L’idée n’est pas nouvelle : de tout temps, y compris les plus anciens, la guerre s’est faite aussi en bannissant les marchandises exportées ou fabriquées par un adversaire. 

En réalité, ces marchandises étaient le plus souvent tout bonnement confisquées, sans que les marchands propriétaires ou encore les importateurs ne puissent prétendre à une quelconque indemnisation. 

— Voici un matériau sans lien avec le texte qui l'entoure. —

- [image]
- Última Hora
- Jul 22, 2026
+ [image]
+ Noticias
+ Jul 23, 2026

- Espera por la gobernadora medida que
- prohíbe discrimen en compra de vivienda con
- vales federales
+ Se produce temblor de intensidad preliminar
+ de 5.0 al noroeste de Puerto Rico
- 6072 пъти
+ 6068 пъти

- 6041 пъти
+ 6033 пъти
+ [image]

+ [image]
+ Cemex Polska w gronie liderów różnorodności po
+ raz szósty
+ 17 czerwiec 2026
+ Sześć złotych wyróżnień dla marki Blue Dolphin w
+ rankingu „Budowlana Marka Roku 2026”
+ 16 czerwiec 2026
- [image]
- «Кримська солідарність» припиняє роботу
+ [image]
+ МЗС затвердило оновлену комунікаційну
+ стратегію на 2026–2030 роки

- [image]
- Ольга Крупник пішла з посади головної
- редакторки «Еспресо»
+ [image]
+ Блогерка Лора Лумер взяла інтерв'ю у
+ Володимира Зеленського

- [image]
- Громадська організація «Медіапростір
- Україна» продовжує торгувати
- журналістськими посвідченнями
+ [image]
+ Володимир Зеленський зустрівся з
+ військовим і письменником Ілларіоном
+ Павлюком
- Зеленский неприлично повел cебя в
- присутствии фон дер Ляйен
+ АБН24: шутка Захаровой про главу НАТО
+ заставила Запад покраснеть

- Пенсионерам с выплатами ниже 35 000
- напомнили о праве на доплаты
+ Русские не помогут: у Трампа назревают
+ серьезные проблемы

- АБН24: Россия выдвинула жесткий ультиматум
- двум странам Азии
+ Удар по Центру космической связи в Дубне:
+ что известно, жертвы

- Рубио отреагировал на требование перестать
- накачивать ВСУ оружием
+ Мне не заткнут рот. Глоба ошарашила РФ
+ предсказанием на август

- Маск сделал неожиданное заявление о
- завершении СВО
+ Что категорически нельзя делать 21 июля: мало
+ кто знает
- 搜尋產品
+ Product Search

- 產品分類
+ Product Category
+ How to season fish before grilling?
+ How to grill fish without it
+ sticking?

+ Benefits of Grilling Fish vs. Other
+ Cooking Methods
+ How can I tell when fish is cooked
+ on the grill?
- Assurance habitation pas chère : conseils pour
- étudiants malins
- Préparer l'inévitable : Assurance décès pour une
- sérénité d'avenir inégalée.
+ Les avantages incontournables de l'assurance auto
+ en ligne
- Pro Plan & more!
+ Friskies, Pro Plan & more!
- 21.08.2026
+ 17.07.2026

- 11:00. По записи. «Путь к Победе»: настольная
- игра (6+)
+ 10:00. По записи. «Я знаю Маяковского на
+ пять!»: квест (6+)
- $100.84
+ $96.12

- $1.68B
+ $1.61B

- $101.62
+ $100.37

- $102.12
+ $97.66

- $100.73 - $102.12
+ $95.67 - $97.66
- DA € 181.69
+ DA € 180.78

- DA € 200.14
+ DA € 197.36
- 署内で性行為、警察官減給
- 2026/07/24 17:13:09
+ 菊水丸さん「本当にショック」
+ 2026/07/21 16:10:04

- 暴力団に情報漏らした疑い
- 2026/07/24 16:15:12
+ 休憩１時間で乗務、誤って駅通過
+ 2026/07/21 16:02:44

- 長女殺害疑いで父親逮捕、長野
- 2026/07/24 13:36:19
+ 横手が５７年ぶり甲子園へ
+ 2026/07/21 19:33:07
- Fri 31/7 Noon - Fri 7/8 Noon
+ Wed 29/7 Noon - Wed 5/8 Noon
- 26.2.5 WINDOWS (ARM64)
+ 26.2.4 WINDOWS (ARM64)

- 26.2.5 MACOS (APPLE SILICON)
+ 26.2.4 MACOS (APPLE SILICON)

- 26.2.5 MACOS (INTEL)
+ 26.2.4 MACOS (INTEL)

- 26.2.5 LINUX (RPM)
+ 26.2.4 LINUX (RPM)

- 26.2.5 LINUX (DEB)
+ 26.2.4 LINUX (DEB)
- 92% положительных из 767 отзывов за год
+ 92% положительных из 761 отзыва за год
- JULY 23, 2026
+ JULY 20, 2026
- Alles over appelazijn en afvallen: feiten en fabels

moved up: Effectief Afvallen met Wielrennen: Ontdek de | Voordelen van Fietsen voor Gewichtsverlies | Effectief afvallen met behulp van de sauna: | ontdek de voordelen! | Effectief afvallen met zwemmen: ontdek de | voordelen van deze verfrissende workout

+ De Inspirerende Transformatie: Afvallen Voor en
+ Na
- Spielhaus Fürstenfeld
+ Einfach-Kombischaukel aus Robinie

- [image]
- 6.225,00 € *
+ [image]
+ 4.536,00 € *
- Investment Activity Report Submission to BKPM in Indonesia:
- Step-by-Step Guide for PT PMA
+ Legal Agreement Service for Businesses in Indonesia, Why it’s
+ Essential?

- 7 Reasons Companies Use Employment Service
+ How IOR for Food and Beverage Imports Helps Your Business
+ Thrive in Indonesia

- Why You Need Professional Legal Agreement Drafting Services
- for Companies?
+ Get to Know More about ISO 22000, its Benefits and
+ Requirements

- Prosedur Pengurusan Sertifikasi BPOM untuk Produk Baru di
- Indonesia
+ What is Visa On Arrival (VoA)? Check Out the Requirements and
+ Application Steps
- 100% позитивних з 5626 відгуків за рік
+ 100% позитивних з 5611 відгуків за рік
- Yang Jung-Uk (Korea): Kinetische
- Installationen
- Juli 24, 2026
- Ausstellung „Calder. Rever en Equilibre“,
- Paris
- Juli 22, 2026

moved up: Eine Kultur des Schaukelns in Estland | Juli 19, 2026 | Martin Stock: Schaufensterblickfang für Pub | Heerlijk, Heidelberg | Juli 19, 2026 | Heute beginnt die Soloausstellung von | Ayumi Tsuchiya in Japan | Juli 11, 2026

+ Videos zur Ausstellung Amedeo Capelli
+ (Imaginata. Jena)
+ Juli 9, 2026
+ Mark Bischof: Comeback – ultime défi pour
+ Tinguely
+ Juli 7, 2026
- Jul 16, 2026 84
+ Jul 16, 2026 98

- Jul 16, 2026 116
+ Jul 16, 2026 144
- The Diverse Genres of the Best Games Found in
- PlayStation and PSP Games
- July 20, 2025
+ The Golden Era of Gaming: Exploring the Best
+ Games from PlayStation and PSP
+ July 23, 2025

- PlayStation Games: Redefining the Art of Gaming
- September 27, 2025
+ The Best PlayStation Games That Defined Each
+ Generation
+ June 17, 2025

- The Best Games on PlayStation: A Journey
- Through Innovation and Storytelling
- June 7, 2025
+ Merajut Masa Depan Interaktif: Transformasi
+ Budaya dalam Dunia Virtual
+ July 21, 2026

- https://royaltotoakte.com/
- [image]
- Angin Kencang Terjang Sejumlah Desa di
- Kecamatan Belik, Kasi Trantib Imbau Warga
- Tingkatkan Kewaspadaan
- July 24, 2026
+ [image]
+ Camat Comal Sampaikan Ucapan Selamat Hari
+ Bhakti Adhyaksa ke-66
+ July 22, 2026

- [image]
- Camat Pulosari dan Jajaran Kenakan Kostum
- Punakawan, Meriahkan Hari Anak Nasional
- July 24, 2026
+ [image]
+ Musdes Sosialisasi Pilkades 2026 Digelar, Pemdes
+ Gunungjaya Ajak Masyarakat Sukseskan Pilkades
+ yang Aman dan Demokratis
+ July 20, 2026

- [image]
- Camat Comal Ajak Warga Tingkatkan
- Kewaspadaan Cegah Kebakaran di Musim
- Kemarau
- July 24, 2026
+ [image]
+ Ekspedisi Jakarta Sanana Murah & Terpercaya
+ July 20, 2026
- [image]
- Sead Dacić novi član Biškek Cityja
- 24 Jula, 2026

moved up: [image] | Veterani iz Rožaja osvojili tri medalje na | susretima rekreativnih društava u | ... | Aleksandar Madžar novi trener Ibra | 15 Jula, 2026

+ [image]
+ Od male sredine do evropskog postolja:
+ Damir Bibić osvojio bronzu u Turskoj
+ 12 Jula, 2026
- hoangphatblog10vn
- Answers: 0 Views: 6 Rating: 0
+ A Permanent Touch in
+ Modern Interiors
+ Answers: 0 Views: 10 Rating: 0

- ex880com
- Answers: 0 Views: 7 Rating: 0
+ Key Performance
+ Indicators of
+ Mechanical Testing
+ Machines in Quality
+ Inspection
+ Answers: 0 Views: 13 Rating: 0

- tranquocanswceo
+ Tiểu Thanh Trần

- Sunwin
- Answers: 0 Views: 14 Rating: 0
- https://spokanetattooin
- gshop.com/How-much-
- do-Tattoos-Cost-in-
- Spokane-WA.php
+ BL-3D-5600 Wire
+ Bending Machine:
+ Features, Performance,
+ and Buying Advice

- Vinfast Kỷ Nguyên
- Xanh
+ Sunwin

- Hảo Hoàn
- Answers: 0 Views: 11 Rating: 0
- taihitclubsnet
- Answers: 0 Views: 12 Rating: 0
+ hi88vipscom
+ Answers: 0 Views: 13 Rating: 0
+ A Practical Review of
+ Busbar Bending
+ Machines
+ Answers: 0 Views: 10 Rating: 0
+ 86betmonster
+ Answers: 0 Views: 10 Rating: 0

Le concept de boycott doit son nom à un Irlandais, Charles Boycott. Dans l’Irlande agricole du XIXe siècle, il était si dur en affaire, si dur avec ses employés, que tout le monde a décidé de se passer de lui. Les ouvriers refusaient de lui obéir, les commerçants, de lui vendre leurs produits. Même la poste ne lui apportait plus son courrier. Il finit ruiné. 

Aujourd’hui, le boycott est sanctionné par les traités, par l’Organisation mondiale du commerce, et tout simplement aussi par les contrats qui lient importateurs et distributeurs. Encore faut-il pour cela que la Justice s’en mêle et cela peut durer longtemps.

Attention : à plus petite échelle, celui qui lance un appel au boycott peut être poursuivi en Justice, et dans certains cas, condamné à indemniser les pertes de celui qu’il a visé. En somme, l’histoire banale de l’arroseur arrosé.